Yesterday launched successfully from Cape Canaveral, Curiosity is scheduled to arrive on Mars in mid-August 2012. Also known as the "Mars Science Laboratory" (MSL), this robot weighing 900 kg is by far the heaviest and largest of those made so far to examine the surface of Mars and also the most technically advanced, with ten scientific instruments.
Curiosity is "truly a unique robot with a capacity far beyond anything we've launched to another planet in the solar system," pointed out three days before the launch Colleen Hartman, deputy director of NASA's scientific missions. Has six wheels, it also has a mast with high-definition cameras and a laser to study the targets at a distance of seven meters.
Nancy Elements
The laser needs to be regularly calibrated to ensure proper operation and Curiosity wins so different "calibration targets" that were manufactured in the laboratory by the unit Nancy Geology and Mineral Resources Management and Energy (CNRS / University of Lorraine).

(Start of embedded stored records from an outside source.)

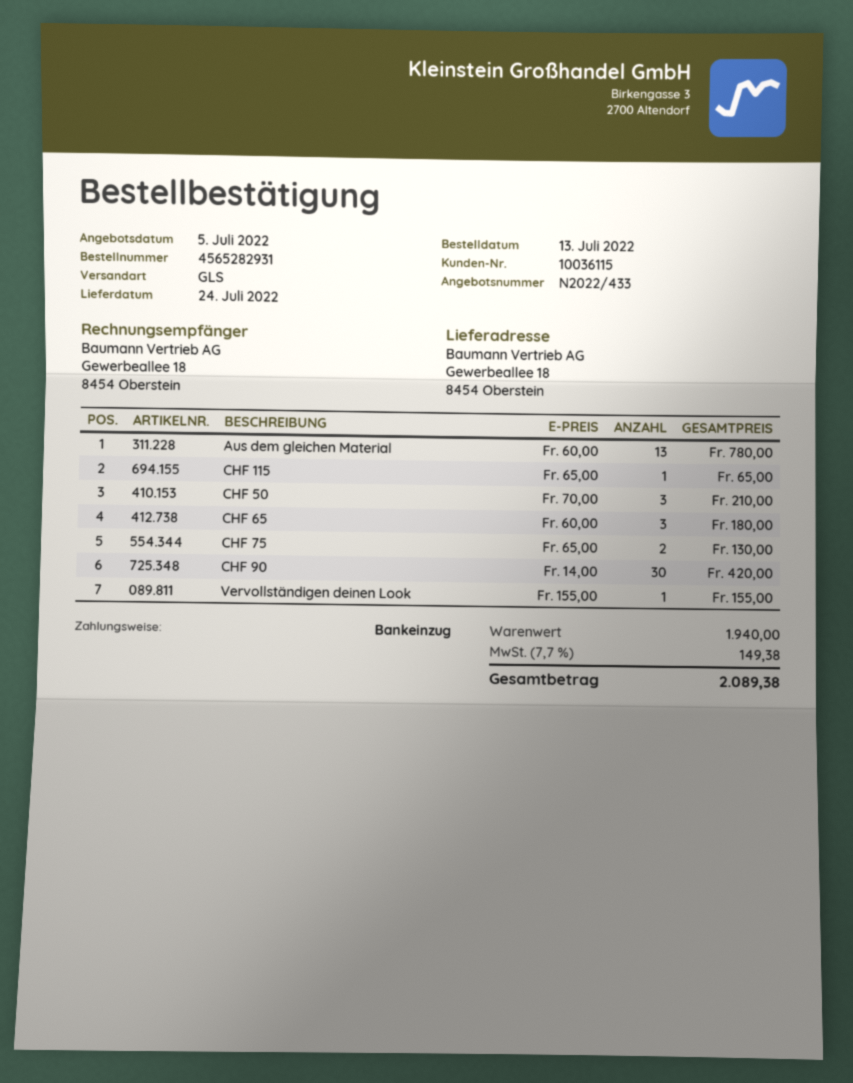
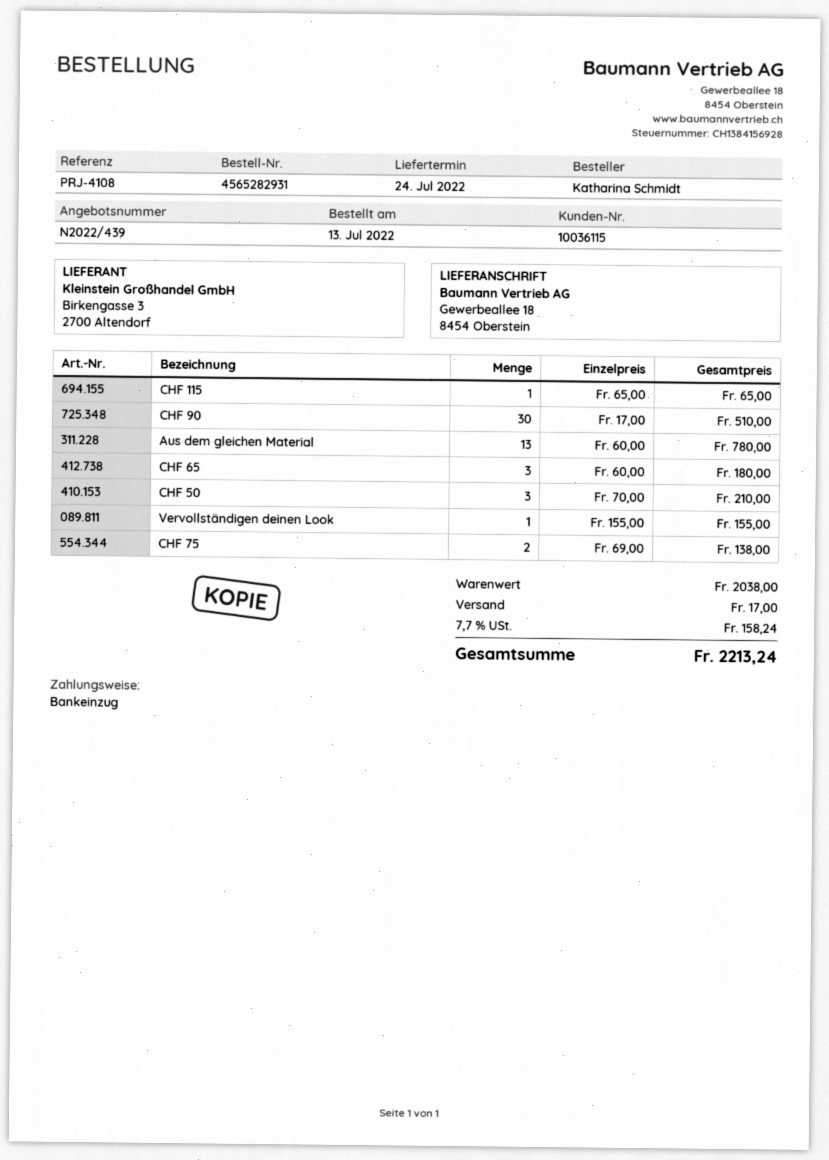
quote number: N2022/433 -> N2022/439
CHF 75: 2 x 65.00 = 130.00 -> 2 x 69.00 = 138.00
CHF 90: 30 x 14.00 = 420.00 -> 30 x 17.00 = 510.00
subtotal: 1940.00 -> 2038.00
shipping: none -> 17.00
tax: 7.7% = 149.38 -> 7.7% = 158.24
total: 2089.38 -> 2213.24

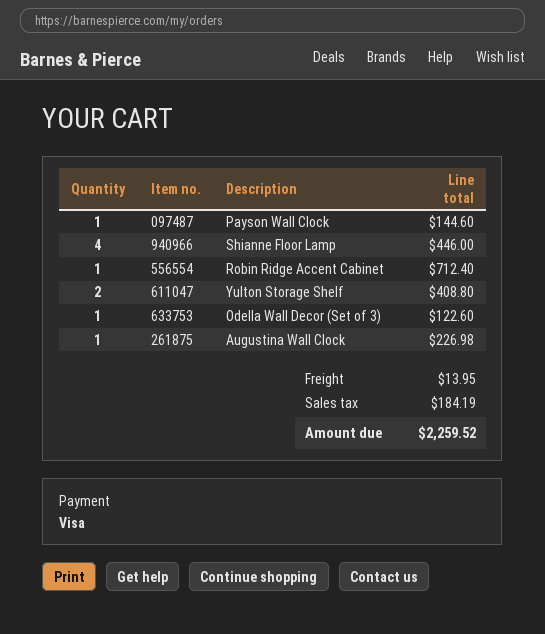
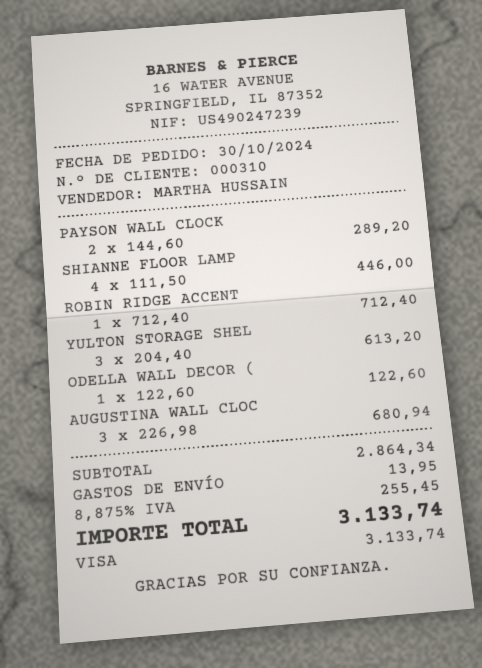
Payson Wall Clock: 1 for 144.60 -> 2 for 289.20
Yulton Storage Shelf: 2 for 408.80 -> 3 for 613.20
Augustina Wall Clock: 1 for 226.98 -> 3 for 680.94
tax: 184.19 -> 255.45
total: 2259.52 -> 3133.74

Other instruments to look around and especially to detect molecules of methane, a gas often associated with the presence of life on Earth already detected on Mars in some seasons by an American orbiter Mars. Curiosity, a mission of $ 2.5 billion in total, will also measure the radiation could affect future human exploration of Mars. The robot also has a weather station.
After a journey of 570 million km in eight months and a half Curiosity should land on Mars in August 2012 at the foot of a mountain 5000 feet high inside the crater Gale. With Curiosity Mars, "it's like having virtually over 200 researchers to explore this planet is a dream machine," was recently praised Ashwin Vasavada, a leader of this project.
During his exploration mission scheduled to last two Earth years - one Martian year - the robot, powered by a nuclear generator, will attempt to discover whether the Martian environment could be conducive to the development of its past microbial life. To do this, "Gale offers a superb opportunity to test multiple environments potentially favorable to life," said John Grotzinger, chief scientist of the MSL Institute of Technology in Pasadena California. "In the crater where Curiosity will arise - the temperatures range from 90 degrees to zero - is an alluvial fan alluvial probably formed by sediments transported by water," says he. In addition, "layers of land at the base of the mountain containing the clay and sulphate, known to form in water."
Curiosity to ask on Mars, NASA has invented a new technique, the robot is too heavy to be equipped with air bags cushion the impact expected. After deploying a parachute to slow the initial descent is equipped with a device that deposits retrorockets robot gently on the ground.